Domestic Valuations 10 Years Ended 10/31/20 (Chart 1)
Source: Bloomberg L.P., PNC
The CBOE Volatility Index (VIX) futures curve fell into full backwardation again in October following spiking COVID-19 case numbers and talks of economic shutdowns in Europe. The current (spot) VIX level closed the month at 38, its highest level since mid-June. It is rare to see all monthly futures contracts priced lower than the preceding month rather than the typical upward sloping curve; the last occurrence was in April amid the first wave of COVID-19 cases. The pronounced inversion over the month pointed to fragile market sentiment heading into the election.
Third-quarter earnings season is winding down, continuing the positive momentum that began last quarter. S&P 500 earnings season is on pace for its second largest upside surprise, coming in slightly below last quarter, with records going back to 2008.
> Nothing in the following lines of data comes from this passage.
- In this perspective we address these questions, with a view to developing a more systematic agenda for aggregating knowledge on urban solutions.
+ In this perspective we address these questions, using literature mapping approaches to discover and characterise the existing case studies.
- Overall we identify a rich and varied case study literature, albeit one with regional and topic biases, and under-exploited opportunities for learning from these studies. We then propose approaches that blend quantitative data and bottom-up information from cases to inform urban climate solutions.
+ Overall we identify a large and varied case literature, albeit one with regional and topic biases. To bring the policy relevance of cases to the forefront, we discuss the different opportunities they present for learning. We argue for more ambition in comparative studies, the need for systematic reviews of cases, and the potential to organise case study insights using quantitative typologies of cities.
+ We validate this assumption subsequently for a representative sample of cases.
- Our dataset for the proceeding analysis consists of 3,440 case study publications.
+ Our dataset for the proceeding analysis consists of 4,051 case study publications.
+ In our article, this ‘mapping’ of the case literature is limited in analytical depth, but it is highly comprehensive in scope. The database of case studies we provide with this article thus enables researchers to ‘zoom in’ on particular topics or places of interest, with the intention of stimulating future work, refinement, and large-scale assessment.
The difference from last quarter has been the lackluster follow-through on performance, which we attribute to a slowdown in fourth-quarter earnings revisions. The next-12-month earnings-per-share (EPS) estimate is just 3%, and the growth rate for calendar year 2021 is 22.5%. In our view, this means analysts are expecting the latter half of next year to provide the majority of earnings growth, which is quite a leap of faith given the still highly uncertain macro backdrop.
Following the largest drop in economic activity on record, US GDP (quarter-over-quarter annualized) expanded 33.1% in the third quarter. This widely expected rebound was perhaps the most atypical on record, as self-imposed economic lockdowns to curtail the spread of COVID-19 were eased and massive fiscal stimulus helped bridge the income gap for much of the quarter. Data published on a shorter frequency, such as the weekly Johnson Redbook Index which measures the growth in US retail sales and Moovit Public Transit Index in the largest US metro areas, are showing approximately half the level of activity prior to COVID-19, but these data are now suggesting that the pace of the economic recovery is slowing as virus cases accelerate.
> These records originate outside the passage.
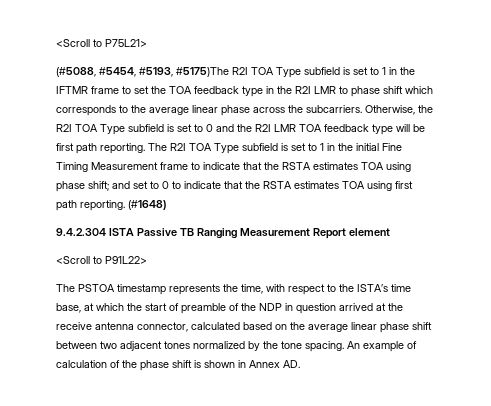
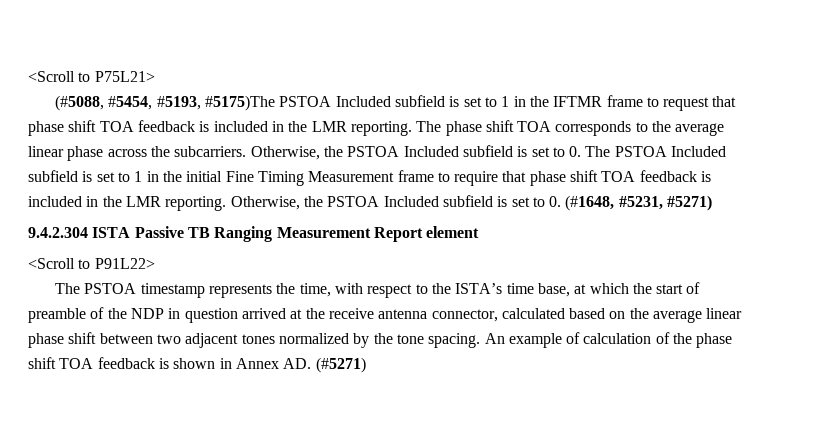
- (#5088, #5454, #5193, #5175)The R2I TOA Type subfield is set to 1 in the IFTMR frame to set the TOA feedback type in the R2I LMR to phase shift which corresponds to the average linear phase across the subcarriers.
+ (#5088, #5454, #5193, #5175)The PSTOA Included subfield is set to 1 in the IFTMR frame to request that phase shift TOA feedback is included in the LMR reporting. The phase shift TOA corresponds to the average linear phase across the subcarriers.
- Otherwise, the R2I TOA Type subfield is set to 0 and the R2I LMR TOA feedback type will be first path reporting. The R2I TOA Type subfield is set to 1 in the initial Fine Timing Measurement frame to indicate that the RSTA estimates TOA using phase shift; and set to 0 to indicate that the RSTA estimates TOA using first path reporting. (#1648)
+ Otherwise, the PSTOA Included subfield is set to 0. The PSTOA Included subfield is set to 1 in the initial Fine Timing Measurement frame to require that phase shift TOA feedback is included in the LMR reporting. Otherwise, the PSTOA Included subfield is set to 0. (#1648, #5231, #5271)
- An example of calculation of the phase shift is shown in Annex AD.
+ An example of calculation of the phase shift TOA feedback is shown in Annex AD. (#5271)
We continue to closely watch jobs data for guidance on the next leg of the recovery. While the overall unemployment rate has fallen to 7.9% from its April peak of 14.7%, improvements in the labor market are starting to weaken again. For example, continuing jobless claims remain well above the worst point of 2009, and the workforce participation rate of 61.4% remains well below its prepandemic high of 63.4%. In our view, what’s troubling from the most recent monthly labor report is that of the nearly 700,000 workers who dropped from the labor force, nearly 90% were women. We believe that as COVID-19 cases worsen, families with school-age children remain in a precarious situation dealing with child care, virtual schooling, and working remotely. While the labor market struggles to recover, the housing market continues to thrive with mortgage rates at all-time lows. The NAHB/Wells Fargo Housing Market Index reached a new all-time high in October.
Over the month, the United States experienced an unfortunate resurgence in COVID-19 case numbers. Overall, the seven-day moving average in new cases ended the month at over 78,000, well above levels early in the pandemic. Importantly, we continue to believe rising case levels alone are not likely the primary catalyst pulling markets lower.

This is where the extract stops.